Thousands of people across Japan attended memorials to remember the nearly 19,000 lives lost in the tsunami. On the northeast coast of Japan where the tsunami stuck, many attended moments of silence for victims.
A woman cries during a memorial event in Tokyo. Along the northeastern coast of Japan, many marked the anniversary of the disaster with simultaneous moments of silence.
Residents in the restricted access town of Namie, Fukushima Prefecture, northern Japan, lay flowers and offer a prayer for their parents killed by the earthquake and tsunami. Namie town is close to Tokyo Electric Company's (TEPCO) Fukushima Daiichi Nuclear Power Plant. The plant suffered a triple meltdown in the aftermath of the disaster.
A woman lights a candle in prayer during a memorial in Tokyo.
Balloons in the shape of doves are released into the air during a memorial service at the former Yuriage junior high school in Natori, Miyagi Prefecture.

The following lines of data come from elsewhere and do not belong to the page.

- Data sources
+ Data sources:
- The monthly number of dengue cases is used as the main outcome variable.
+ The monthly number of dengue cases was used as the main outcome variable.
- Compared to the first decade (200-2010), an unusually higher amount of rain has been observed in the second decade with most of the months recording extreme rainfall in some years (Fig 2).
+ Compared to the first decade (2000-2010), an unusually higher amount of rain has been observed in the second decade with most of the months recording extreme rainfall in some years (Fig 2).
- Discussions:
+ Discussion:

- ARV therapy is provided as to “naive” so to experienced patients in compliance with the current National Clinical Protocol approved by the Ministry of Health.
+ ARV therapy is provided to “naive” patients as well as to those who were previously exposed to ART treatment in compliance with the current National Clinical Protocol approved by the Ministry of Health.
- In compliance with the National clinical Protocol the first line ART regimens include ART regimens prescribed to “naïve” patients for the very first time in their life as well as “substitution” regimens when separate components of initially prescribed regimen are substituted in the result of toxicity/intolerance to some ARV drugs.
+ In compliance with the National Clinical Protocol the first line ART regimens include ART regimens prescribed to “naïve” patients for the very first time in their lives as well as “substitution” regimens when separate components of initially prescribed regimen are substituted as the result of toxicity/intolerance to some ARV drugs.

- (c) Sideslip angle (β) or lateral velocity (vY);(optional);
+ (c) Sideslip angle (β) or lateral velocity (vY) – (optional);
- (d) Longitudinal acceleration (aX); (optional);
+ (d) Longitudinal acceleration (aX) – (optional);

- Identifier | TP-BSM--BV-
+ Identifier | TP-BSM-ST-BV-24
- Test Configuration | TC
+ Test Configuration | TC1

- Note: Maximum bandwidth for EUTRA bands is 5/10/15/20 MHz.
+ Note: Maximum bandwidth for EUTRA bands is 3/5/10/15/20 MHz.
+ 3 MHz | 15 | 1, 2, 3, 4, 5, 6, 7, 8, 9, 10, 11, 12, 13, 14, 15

The lone pine tree that miraculously survived the tsunami among 70,000 trees along the coastline, stands in Rikuzentakata, Iwate Prefecture, northeastern Japan, on March 5. The tree was cut down in 2012 and treated for decay after which it was preserved using artificial materials. It was later placed back where it was found to stand as a symbol of hope and survival.
Police search for the bodies of tsunami victims along the seashore in Shichigahama town, Miyagi prefecture, on March 11. Police from Iwate prefecture continue to search for remains and personal items that could be returned to loved ones on the 11th of every month. The quake-tsunami disaster has left visible scars on the landscape and continues to wreak misery for many.
Houses swallowed by the tsunami burn in Natori, Miyagi Prefecture on March 11, 2011.